# [YOUR OBJECTIVE]
For every line of the material below, check for the string "block" and return the line if it is there.

# [PROVIDED DATA]
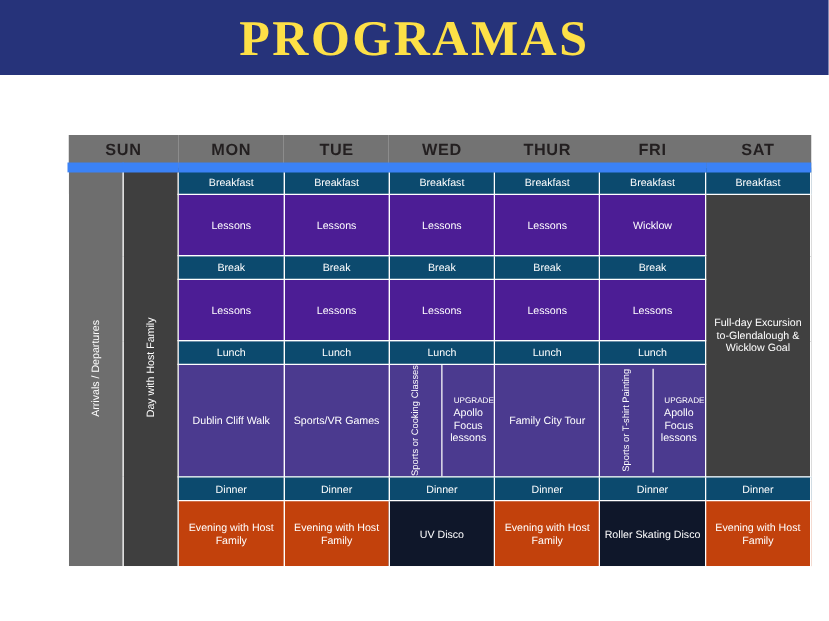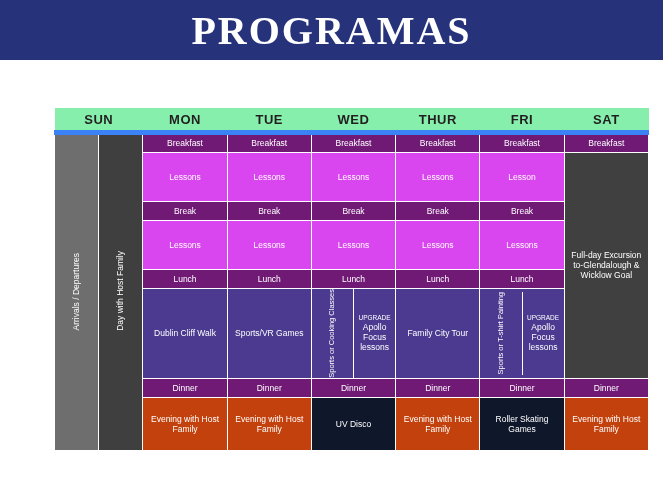--- a/index.html
+++ b/index.html
@@ -8,21 +8,21 @@
     background:#ffffff;
     font-family:"Liberation Sans", sans-serif;
     overflow:hidden;
   }
   .banner{
     height:60px;
     background:#26337a;
     display:flex;align-items:center;justify-content:center;
   }
   .banner-title{
-    color:#ffffff;
+    color:#fde047;
     font-size:40px;
     font-weight:bold;
     letter-spacing:2px;
     font-family:"Liberation Serif", serif;
   }
   .sheet{
     padding:0 14px;
   }
   table.grid{
     border-collapse:collapse;
@@ -48,33 +48,33 @@
     text-align:right;
     padding-right:3px;
     border:none;
     border-top:1px solid #9b9b9b;
     height:18px;
   }
   .time.noline{border-top:none;}
   .blank{border:none;background:#ffffff;}
   
   thead th.day{
-    background:#86efac;
+    background:#737373;
     color:#231f20;
     font-size:13px;
     font-weight:bold;
     height:22px;
     border:none;
-    border-bottom:5px solid #3b82f6;
+    border-bottom:8px solid #3b82f6;
     letter-spacing:0.5px;
   }
   thead th.corner{border:none;background:#ffffff;}
   
-  .c-light{background:#701a75;}      
-  .c-mid{background:#d946ef;}        
+  .c-light{background:#0c4a6e;}      
+  .c-mid{background:#4c1d95;}        
   .c-dark{background:#4b3a8f;}       
   .c-sat{background:#404040;}        
   .c-grey{background:#6e6e6e;}       
   .c-dgrey{background:#3f3f3f;}      
   .c-evening{background:#c2410c;}    
   .c-navy{background:#0f172a;}       
   .rot{
     writing-mode:vertical-rl;
     transform:rotate(180deg);
     white-space:nowrap;
@@ -84,21 +84,21 @@
   .rot-small{
     writing-mode:vertical-rl;
     transform:rotate(180deg);
     white-space:nowrap;
     font-size:7.5px;
     line-height:1.15;
   }
   .cell-txt{line-height:1.2;display:block;padding:1px 2px;}
   .upgrade{font-size:6.5px;display:block;line-height:1.1;}
   .split{display:flex;height:100%;}
-  .split > div{flex:1;display:flex;align-items:center;justify-content:center;}
+  .split > div{flex:1;display:flex;align-items:flex-end;justify-content:center;}
   .split > div + div{border-left:1px solid #ffffff;}
 </style>
 </head>
 <body>
 
 <div class="banner">
   <div class="banner-title">PROGRAMAS</div>
 </div>
 
 <div class="sheet">
@@ -164,21 +164,21 @@
       <td class="c-mid">
             <span class="cell-txt">Lessons</span>
           </td>
       <td class="c-mid">
             <span class="cell-txt">Lessons</span>
           </td>
       <td class="c-mid">
             <span class="cell-txt">Lessons</span>
           </td>
       <td class="c-mid">
-            <span class="cell-txt">Lesson</span>
+            <span class="cell-txt">Wicklow</span>
           </td>
       <td class="c-sat" rowspan="5">
             <span class="cell-txt">Full-day Excursion to-Glendalough &amp; Wicklow Goal</span>
           </td>
     </tr>
 
     <tr>
       <td class="time">11.00</td>
       <td class="c-light" style="height:17px">
             <span class="cell-txt">Break</span>
@@ -300,21 +300,21 @@
       <td class="c-evening">
             <span class="cell-txt">Evening with Host Family</span>
           </td>
       <td class="c-navy">
             <span class="cell-txt">UV Disco</span>
           </td>
       <td class="c-evening">
             <span class="cell-txt">Evening with Host Family</span>
           </td>
       <td class="c-navy">
-            <span class="cell-txt">Roller Skating Games</span>
+            <span class="cell-txt">Roller Skating Disco</span>
           </td>
       <td class="c-evening">
             <span class="cell-txt">Evening with Host Family</span>
           </td>
     </tr>
 
     <tr>
       <td class="blank" style="height:6px;border-top:1px solid #9b9b9b;"></td>
       <td class="blank" colspan="8" style="border-top:1px solid #9b9b9b;"></td>
     </tr>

# [SOLUTION BELOW]
   .cell-txt{line-height:1.2;display:block;padding:1px 2px;}
   .upgrade{font-size:6.5px;display:block;line-height:1.1;}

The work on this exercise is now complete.